Tell me about the queues.

You must be a foreigner.  As every Briton knows, there are queues to see your GP, there are queues (known as waiting lists) for operations and there are waiting lists to get on the waiting lists.

But didn’t you find it easy to see your GP last time? 

Strangely enough, yes.  And a few years ago (same GP) I had to wait four weeks.  Even so, I got the impression that I was lucky when I got to see my GP without much of a fuss.

So, it’s getting better then? 

Well, hold your horses.  My understanding is that it is not quite as simple as all that - though my memory fails me as to quite why that should be.

So, the quality of care?

I’m drawing on my own experiences and those of the people I know but it seems that staff are often indifferent if they are there at all.

Yeah, but isn’t there more to healthcare than whether people smile or not? 

First of all, I think smiling (being a superficiality) is very important.  But, sure, the quality of the treatment also matters.  It’s just very difficult for me to judge.

Why’s that?

Because, I tend to be wary of the statistics and so all I have to fall back on is what people I know have experienced.  By and large, the experience is a bad one.

So, what’s the story with the super-bug? 

Thousands of deaths every year as a consequence of dirty hospitals.

But maybe the NHS’s failings are down to it not having enough money.

That might have been a plausible explanation in the past but not now.  In recent years - starting in about 2001 the NHS has had huge amounts of cash thrown in its general direction but with very little to show for it.

Well, maybe it just needs some more time for the money to bed in. 
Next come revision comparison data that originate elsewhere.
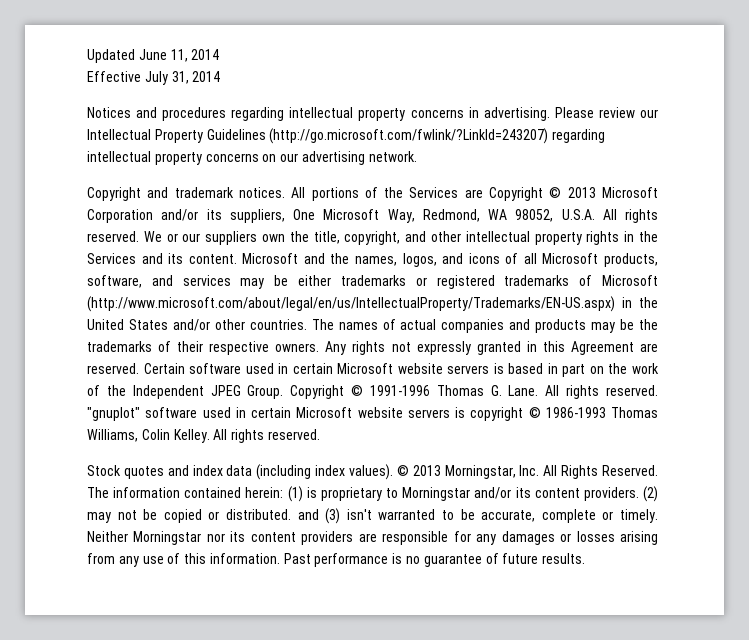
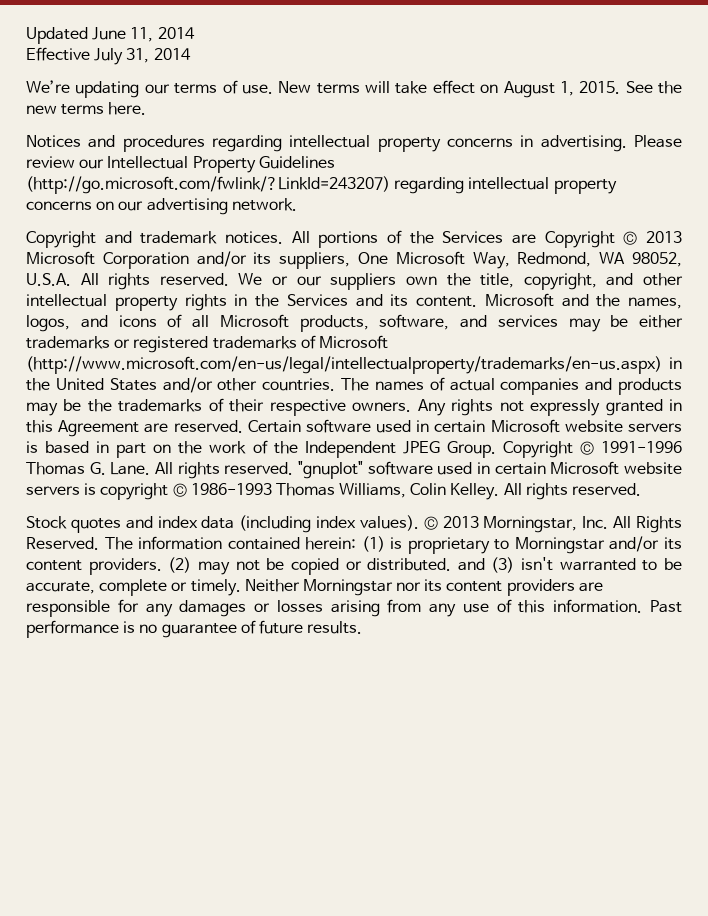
+ We’re updating our terms of use. New terms will take effect on August 1, 2015. See the new terms here.
- Microsoft and the names, logos, and icons of all Microsoft products, software, and services may be either trademarks or registered trademarks of Microsoft (http://www.microsoft.com/about/legal/en/us/IntellectualProperty/Trademarks/EN-US.aspx) in the United States and/or other countries.
+ Microsoft and the names, logos, and icons of all Microsoft products, software, and services may be either trademarks or registered trademarks of Microsoft (http://www.microsoft.com/en-us/legal/intellectualproperty/trademarks/en-us.aspx) in the United States and/or other countries.

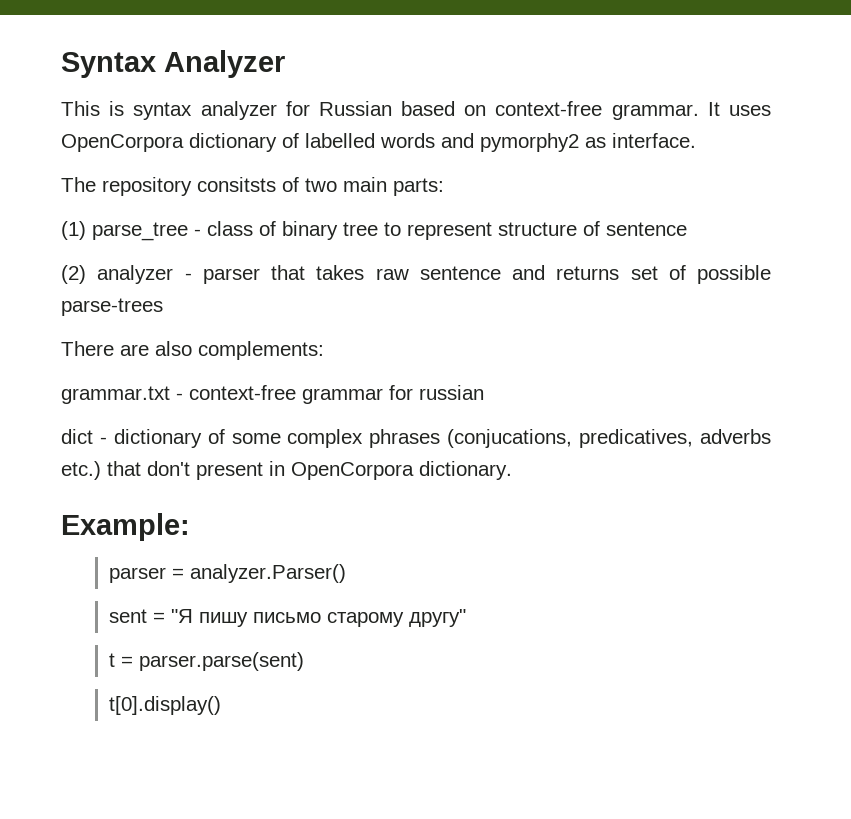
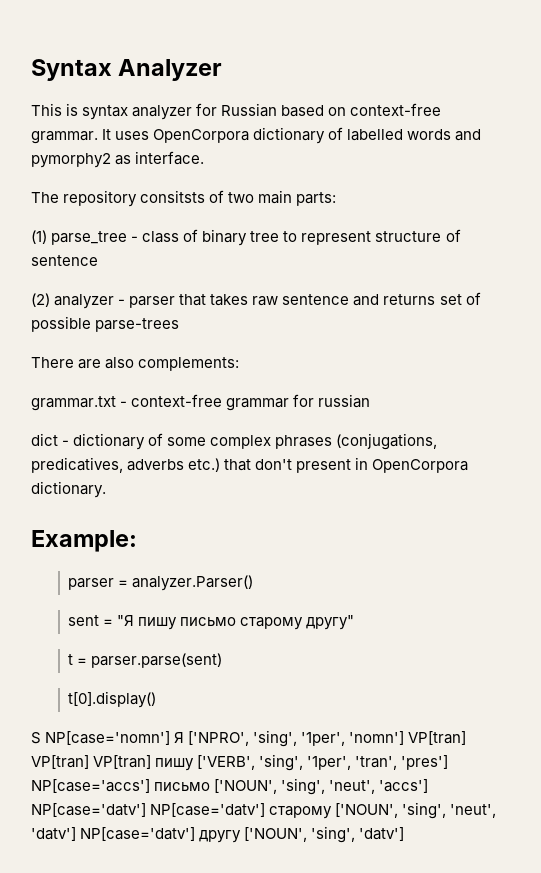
- dict - dictionary of some complex phrases (conjucations, predicatives, adverbs etc.) that don't present in OpenCorpora dictionary.
+ dict - dictionary of some complex phrases (conjugations, predicatives, adverbs etc.) that don't present in OpenCorpora dictionary.
+ S NP[case='nomn'] Я ['NPRO', 'sing', '1per', 'nomn'] VP[tran] VP[tran] VP[tran] пишу ['VERB', 'sing', '1per', 'tran', 'pres'] NP[case='accs'] письмо ['NOUN', 'sing', 'neut', 'accs'] NP[case='datv'] NP[case='datv'] старому ['NOUN', 'sing', 'neut', 'datv'] NP[case='datv'] другу ['NOUN', 'sing', 'datv']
Jam tomorrow in other words.  But this is always the excuse made for the NHS.  The NHS has had countless reforms over the years and yet it keeps on getting worse.  At some point you have to accept (or, at least, accept the possibility) that its not the reforms but the NHS’s very founding principles .

You say it isn’t as good as the private sector, but isn’t it the case that the private sector is so much better because it has so much more money?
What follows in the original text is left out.